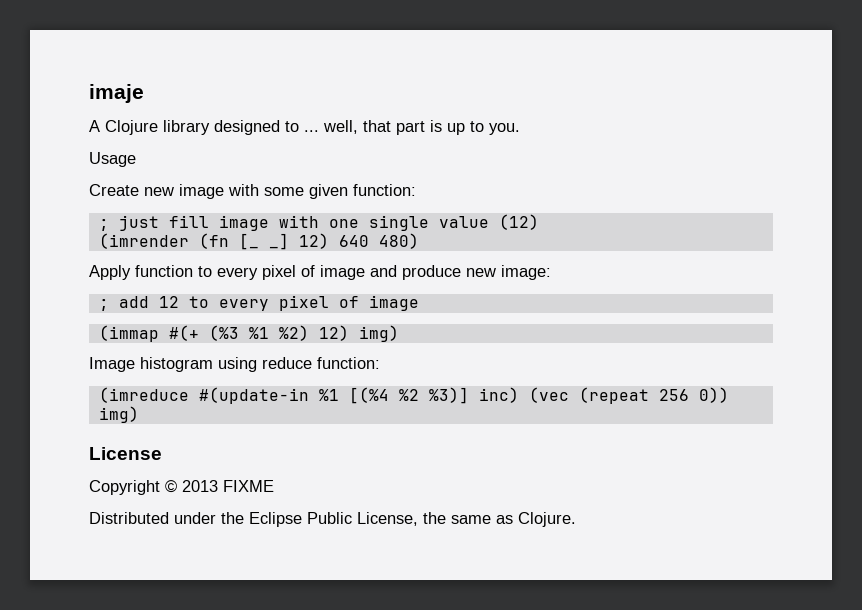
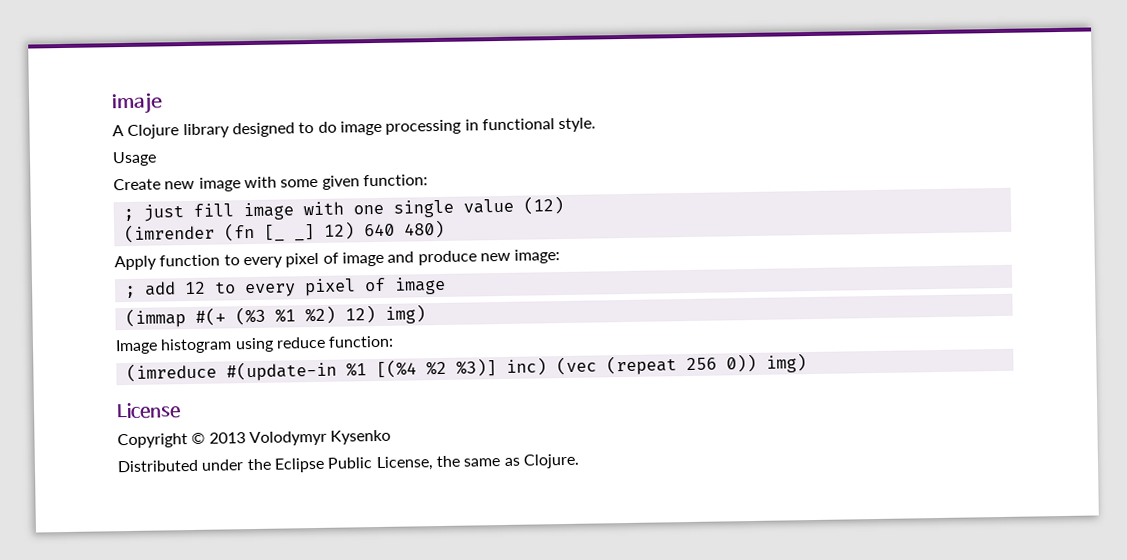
[304,120,520,135] ... well, that part is up to you. -> [317,117,597,136] do image processing in functional style.
[223,480,274,492] FIXME -> [248,429,392,447] Volodymyr Kysenko

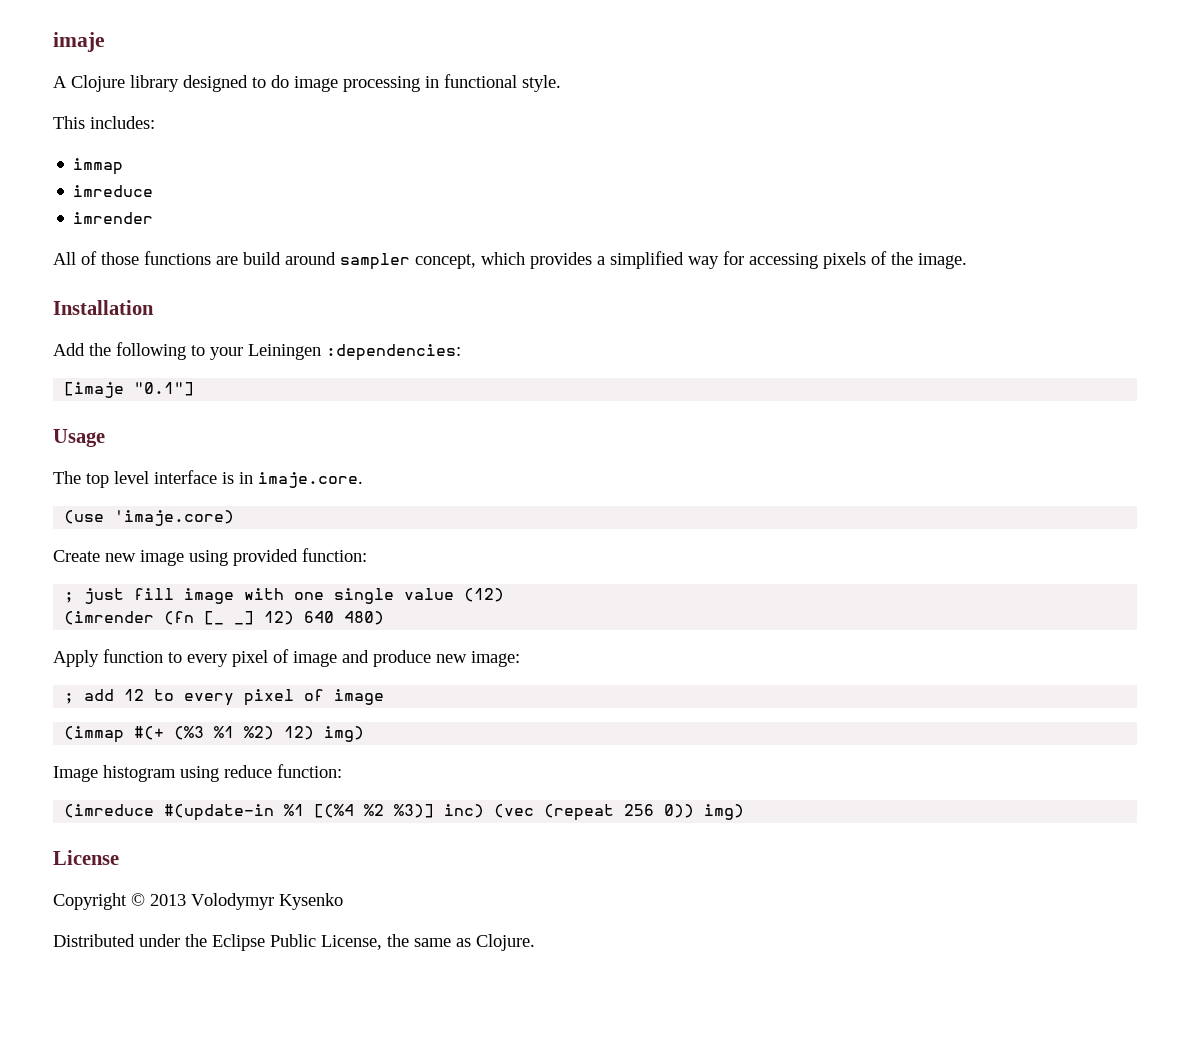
[112,151,157,167] Usage -> [53,116,155,129] [73,158,124,175] [73,185,154,197] [73,212,154,224] [53,251,967,270] [53,300,154,315] [53,342,461,361] [64,382,195,398] [53,429,105,447] [53,470,363,488] [64,510,235,526] This includes: // immap // imreduce // imrender // All of those functions are build around sampler concept, which provides a simplified way for accessing pixels of the image. // Installation // Add the following to your Leiningen :dependencies: // [imaje "0.1"] // Usage // The top level interface is in imaje.core. // (use 'imaje.core)
[243,175,360,190] with some given -> [189,549,298,566] using provided

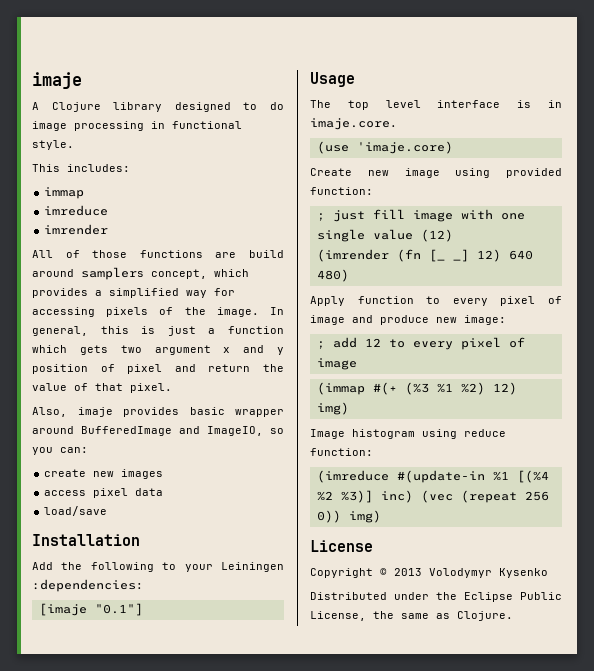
[340,253,410,270] sampler -> [81,267,144,280] samplers
(967, 261) none -> [270,307,284,315] [32,326,284,336] [32,345,284,355] [32,364,284,374] [32,383,172,393] [32,407,284,417] [32,426,284,436] [32,447,88,455] [44,469,164,479] [44,488,164,498] [44,506,108,516] In general, this is just a function which gets two argument x and y position of pixel and return the value of that pixel. // Also, imaje provides basic wrapper around BufferedImage and ImageIO, so you can: // create new images // access pixel data // load/save

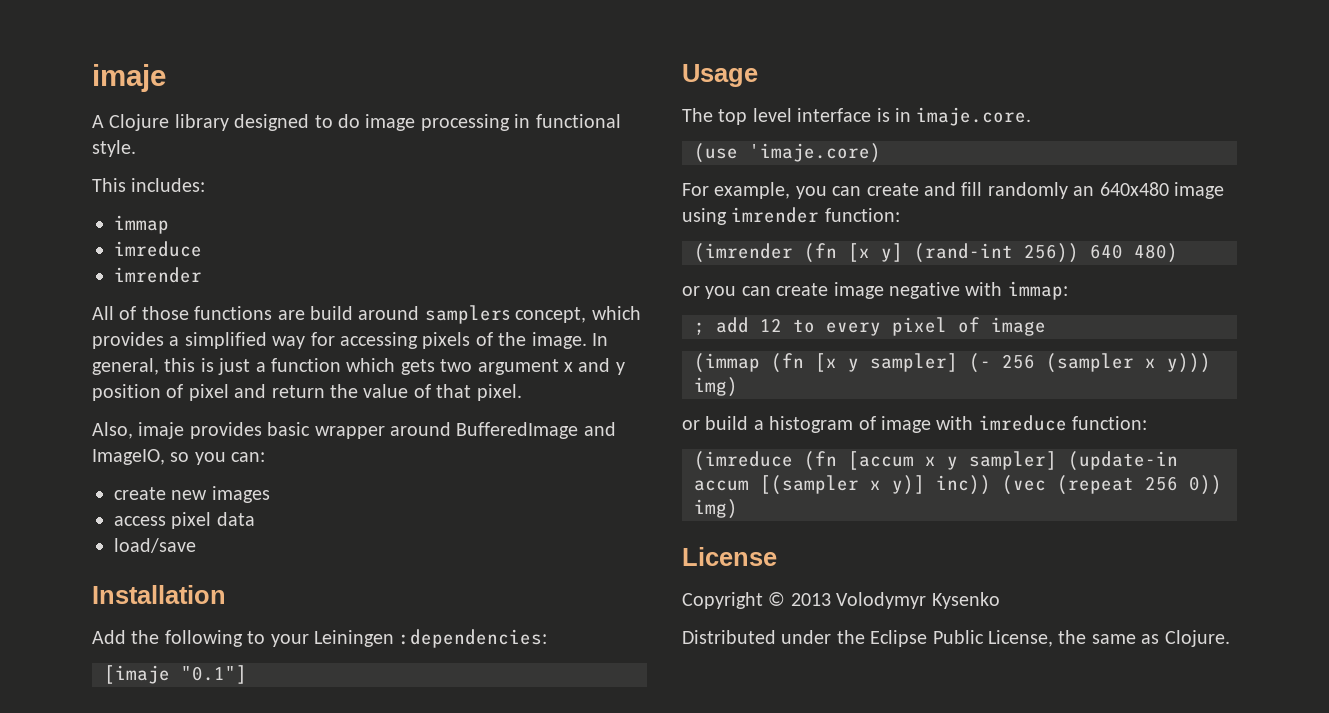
[310,168,389,176] Create new -> [682,182,1169,199] For example, you can create and fill randomly an 640x480
[506,168,562,178] [310,187,373,195] [316,209,525,222] [316,229,453,242] [316,249,533,262] [316,269,349,282] [310,296,562,306] [310,315,506,325] provided function: // ; just fill image with one single value (12) // (imrender (fn [_ _] 12) 640 480) // Apply function to every pixel of image and produce new image: -> [731,207,900,223] [694,243,1178,263] [682,281,1068,300] imrender function: // (imrender (fn [x y] (rand-int 256)) 640 480) // or you can create image negative with immap:
[372,382,517,395] [316,402,349,415] [310,429,506,439] [310,448,373,456] [316,470,549,483] [316,490,413,503] #(+ (%3 %1 %2) 12) img) // Image histogram using reduce function: // (imreduce #(update-in %1 [(%4 %2 %3)] inc) -> [771,353,1211,373] [694,377,738,397] [682,415,1148,433] [694,451,1178,471] [694,475,991,495] (fn [x y sampler] (- 256 (sampler x y))) img) // or build a histogram of image with imreduce function: // (imreduce (fn [accum x y sampler] (update-in accum [(sampler x y)] inc))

┄┄┄┄┄┄┄┄┄┄

Work out how many lines in the material above hold the word "immap"; answer with the number only.

_Task solution_
2